The data below must be copied in full and without any change.

(Recorded data)
┄┄┄┄┄┄┄┄┄┄┄┄┄┄┄┄┄┄┄┄
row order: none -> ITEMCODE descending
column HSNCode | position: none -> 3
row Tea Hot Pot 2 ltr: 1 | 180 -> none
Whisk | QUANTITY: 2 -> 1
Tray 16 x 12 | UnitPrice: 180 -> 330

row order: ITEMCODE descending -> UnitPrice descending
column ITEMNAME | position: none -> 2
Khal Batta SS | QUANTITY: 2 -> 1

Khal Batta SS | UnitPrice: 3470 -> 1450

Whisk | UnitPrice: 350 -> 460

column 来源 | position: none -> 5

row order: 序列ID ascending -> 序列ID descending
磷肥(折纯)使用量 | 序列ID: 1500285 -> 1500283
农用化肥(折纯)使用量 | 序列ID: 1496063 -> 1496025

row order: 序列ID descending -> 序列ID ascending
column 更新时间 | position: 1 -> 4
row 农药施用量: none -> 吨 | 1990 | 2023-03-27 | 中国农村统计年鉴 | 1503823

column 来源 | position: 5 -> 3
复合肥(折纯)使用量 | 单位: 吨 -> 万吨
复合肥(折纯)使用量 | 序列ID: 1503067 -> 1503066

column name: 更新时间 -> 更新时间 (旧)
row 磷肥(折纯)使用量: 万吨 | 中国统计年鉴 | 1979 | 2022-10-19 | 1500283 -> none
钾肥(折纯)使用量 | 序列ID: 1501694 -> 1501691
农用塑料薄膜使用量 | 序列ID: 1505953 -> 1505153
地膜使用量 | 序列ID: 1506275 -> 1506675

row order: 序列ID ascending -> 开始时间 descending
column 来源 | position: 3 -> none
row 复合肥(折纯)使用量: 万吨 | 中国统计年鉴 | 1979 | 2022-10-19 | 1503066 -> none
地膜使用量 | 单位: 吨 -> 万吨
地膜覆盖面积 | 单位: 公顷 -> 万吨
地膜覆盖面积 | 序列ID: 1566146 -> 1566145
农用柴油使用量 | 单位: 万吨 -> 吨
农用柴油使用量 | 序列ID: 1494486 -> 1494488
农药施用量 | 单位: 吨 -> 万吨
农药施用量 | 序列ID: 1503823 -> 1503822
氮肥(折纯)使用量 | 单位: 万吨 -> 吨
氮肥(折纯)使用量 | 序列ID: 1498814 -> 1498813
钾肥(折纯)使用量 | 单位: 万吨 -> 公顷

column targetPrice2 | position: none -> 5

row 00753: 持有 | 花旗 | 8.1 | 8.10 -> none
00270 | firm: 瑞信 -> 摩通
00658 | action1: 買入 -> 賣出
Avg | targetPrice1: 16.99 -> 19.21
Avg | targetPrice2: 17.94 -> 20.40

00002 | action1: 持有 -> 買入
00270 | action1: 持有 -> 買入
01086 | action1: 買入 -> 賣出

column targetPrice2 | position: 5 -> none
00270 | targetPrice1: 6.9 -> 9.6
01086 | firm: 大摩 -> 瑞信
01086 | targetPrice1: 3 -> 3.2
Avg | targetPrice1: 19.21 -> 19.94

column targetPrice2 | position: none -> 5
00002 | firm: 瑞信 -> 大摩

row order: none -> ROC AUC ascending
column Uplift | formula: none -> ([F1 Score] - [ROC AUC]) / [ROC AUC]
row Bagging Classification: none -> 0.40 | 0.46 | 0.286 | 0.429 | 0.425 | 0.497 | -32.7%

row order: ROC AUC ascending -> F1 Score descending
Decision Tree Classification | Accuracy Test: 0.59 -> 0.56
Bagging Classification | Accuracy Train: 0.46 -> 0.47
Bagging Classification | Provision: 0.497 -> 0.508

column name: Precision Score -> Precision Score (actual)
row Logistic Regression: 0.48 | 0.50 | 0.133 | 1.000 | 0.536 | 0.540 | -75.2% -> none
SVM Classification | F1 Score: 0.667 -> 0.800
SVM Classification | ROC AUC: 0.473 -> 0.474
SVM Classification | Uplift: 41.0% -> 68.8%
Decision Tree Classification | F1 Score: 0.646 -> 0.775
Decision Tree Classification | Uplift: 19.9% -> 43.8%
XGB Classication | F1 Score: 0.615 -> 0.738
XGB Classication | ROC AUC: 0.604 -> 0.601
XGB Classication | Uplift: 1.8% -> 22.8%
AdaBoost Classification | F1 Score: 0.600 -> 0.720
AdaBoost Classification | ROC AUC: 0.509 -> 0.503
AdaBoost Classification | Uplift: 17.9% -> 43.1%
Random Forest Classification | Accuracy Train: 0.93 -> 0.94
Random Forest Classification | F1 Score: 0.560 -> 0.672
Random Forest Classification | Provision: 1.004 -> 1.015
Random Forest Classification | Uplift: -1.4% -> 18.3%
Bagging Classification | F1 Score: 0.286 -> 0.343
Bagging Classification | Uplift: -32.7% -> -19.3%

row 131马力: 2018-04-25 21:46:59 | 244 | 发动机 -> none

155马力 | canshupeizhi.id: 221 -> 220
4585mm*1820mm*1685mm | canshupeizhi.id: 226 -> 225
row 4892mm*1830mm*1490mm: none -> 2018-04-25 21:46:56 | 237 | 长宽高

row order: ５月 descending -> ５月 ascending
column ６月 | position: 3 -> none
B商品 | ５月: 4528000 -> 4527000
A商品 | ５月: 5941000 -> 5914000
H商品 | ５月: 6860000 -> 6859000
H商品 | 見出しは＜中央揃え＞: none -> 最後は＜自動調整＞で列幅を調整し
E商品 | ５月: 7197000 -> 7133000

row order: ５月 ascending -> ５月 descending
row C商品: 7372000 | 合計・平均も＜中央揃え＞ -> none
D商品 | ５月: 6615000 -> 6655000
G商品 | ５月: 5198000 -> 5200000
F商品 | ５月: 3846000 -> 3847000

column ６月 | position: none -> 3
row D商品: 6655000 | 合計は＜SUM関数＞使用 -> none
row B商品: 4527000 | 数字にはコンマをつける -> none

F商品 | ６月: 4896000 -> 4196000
┄┄┄┄┄┄┄┄┄┄┄┄┄┄┄┄┄┄┄┄
**EXERCISE RESULT**:
row order: none -> ITEMCODE descending
column HSNCode | position: none -> 3
row Tea Hot Pot 2 ltr: 1 | 180 -> none
Whisk | QUANTITY: 2 -> 1
Tray 16 x 12 | UnitPrice: 180 -> 330

row order: ITEMCODE descending -> UnitPrice descending
column ITEMNAME | position: none -> 2
Khal Batta SS | QUANTITY: 2 -> 1

Khal Batta SS | UnitPrice: 3470 -> 1450

Whisk | UnitPrice: 350 -> 460

column 来源 | position: none -> 5

row order: 序列ID ascending -> 序列ID descending
磷肥(折纯)使用量 | 序列ID: 1500285 -> 1500283
农用化肥(折纯)使用量 | 序列ID: 1496063 -> 1496025

row order: 序列ID descending -> 序列ID ascending
column 更新时间 | position: 1 -> 4
row 农药施用量: none -> 吨 | 1990 | 2023-03-27 | 中国农村统计年鉴 | 1503823

column 来源 | position: 5 -> 3
复合肥(折纯)使用量 | 单位: 吨 -> 万吨
复合肥(折纯)使用量 | 序列ID: 1503067 -> 1503066

column name: 更新时间 -> 更新时间 (旧)
row 磷肥(折纯)使用量: 万吨 | 中国统计年鉴 | 1979 | 2022-10-19 | 1500283 -> none
钾肥(折纯)使用量 | 序列ID: 1501694 -> 1501691
农用塑料薄膜使用量 | 序列ID: 1505953 -> 1505153
地膜使用量 | 序列ID: 1506275 -> 1506675

row order: 序列ID ascending -> 开始时间 descending
column 来源 | position: 3 -> none
row 复合肥(折纯)使用量: 万吨 | 中国统计年鉴 | 1979 | 2022-10-19 | 1503066 -> none
地膜使用量 | 单位: 吨 -> 万吨
地膜覆盖面积 | 单位: 公顷 -> 万吨
地膜覆盖面积 | 序列ID: 1566146 -> 1566145
农用柴油使用量 | 单位: 万吨 -> 吨
农用柴油使用量 | 序列ID: 1494486 -> 1494488
农药施用量 | 单位: 吨 -> 万吨
农药施用量 | 序列ID: 1503823 -> 1503822
氮肥(折纯)使用量 | 单位: 万吨 -> 吨
氮肥(折纯)使用量 | 序列ID: 1498814 -> 1498813
钾肥(折纯)使用量 | 单位: 万吨 -> 公顷

column targetPrice2 | position: none -> 5

row 00753: 持有 | 花旗 | 8.1 | 8.10 -> none
00270 | firm: 瑞信 -> 摩通
00658 | action1: 買入 -> 賣出
Avg | targetPrice1: 16.99 -> 19.21
Avg | targetPrice2: 17.94 -> 20.40

00002 | action1: 持有 -> 買入
00270 | action1: 持有 -> 買入
01086 | action1: 買入 -> 賣出

column targetPrice2 | position: 5 -> none
00270 | targetPrice1: 6.9 -> 9.6
01086 | firm: 大摩 -> 瑞信
01086 | targetPrice1: 3 -> 3.2
Avg | targetPrice1: 19.21 -> 19.94

column targetPrice2 | position: none -> 5
00002 | firm: 瑞信 -> 大摩

row order: none -> ROC AUC ascending
column Uplift | formula: none -> ([F1 Score] - [ROC AUC]) / [ROC AUC]
row Bagging Classification: none -> 0.40 | 0.46 | 0.286 | 0.429 | 0.425 | 0.497 | -32.7%

row order: ROC AUC ascending -> F1 Score descending
Decision Tree Classification | Accuracy Test: 0.59 -> 0.56
Bagging Classification | Accuracy Train: 0.46 -> 0.47
Bagging Classification | Provision: 0.497 -> 0.508

column name: Precision Score -> Precision Score (actual)
row Logistic Regression: 0.48 | 0.50 | 0.133 | 1.000 | 0.536 | 0.540 | -75.2% -> none
SVM Classification | F1 Score: 0.667 -> 0.800
SVM Classification | ROC AUC: 0.473 -> 0.474
SVM Classification | Uplift: 41.0% -> 68.8%
Decision Tree Classification | F1 Score: 0.646 -> 0.775
Decision Tree Classification | Uplift: 19.9% -> 43.8%
XGB Classication | F1 Score: 0.615 -> 0.738
XGB Classication | ROC AUC: 0.604 -> 0.601
XGB Classication | Uplift: 1.8% -> 22.8%
AdaBoost Classification | F1 Score: 0.600 -> 0.720
AdaBoost Classification | ROC AUC: 0.509 -> 0.503
AdaBoost Classification | Uplift: 17.9% -> 43.1%
Random Forest Classification | Accuracy Train: 0.93 -> 0.94
Random Forest Classification | F1 Score: 0.560 -> 0.672
Random Forest Classification | Provision: 1.004 -> 1.015
Random Forest Classification | Uplift: -1.4% -> 18.3%
Bagging Classification | F1 Score: 0.286 -> 0.343
Bagging Classification | Uplift: -32.7% -> -19.3%

row 131马力: 2018-04-25 21:46:59 | 244 | 发动机 -> none

155马力 | canshupeizhi.id: 221 -> 220
4585mm*1820mm*1685mm | canshupeizhi.id: 226 -> 225
row 4892mm*1830mm*1490mm: none -> 2018-04-25 21:46:56 | 237 | 长宽高

row order: ５月 descending -> ５月 ascending
column ６月 | position: 3 -> none
B商品 | ５月: 4528000 -> 4527000
A商品 | ５月: 5941000 -> 5914000
H商品 | ５月: 6860000 -> 6859000
H商品 | 見出しは＜中央揃え＞: none -> 最後は＜自動調整＞で列幅を調整し
E商品 | ５月: 7197000 -> 7133000

row order: ５月 ascending -> ５月 descending
row C商品: 7372000 | 合計・平均も＜中央揃え＞ -> none
D商品 | ５月: 6615000 -> 6655000
G商品 | ５月: 5198000 -> 5200000
F商品 | ５月: 3846000 -> 3847000

column ６月 | position: none -> 3
row D商品: 6655000 | 合計は＜SUM関数＞使用 -> none
row B商品: 4527000 | 数字にはコンマをつける -> none

F商品 | ６月: 4896000 -> 4196000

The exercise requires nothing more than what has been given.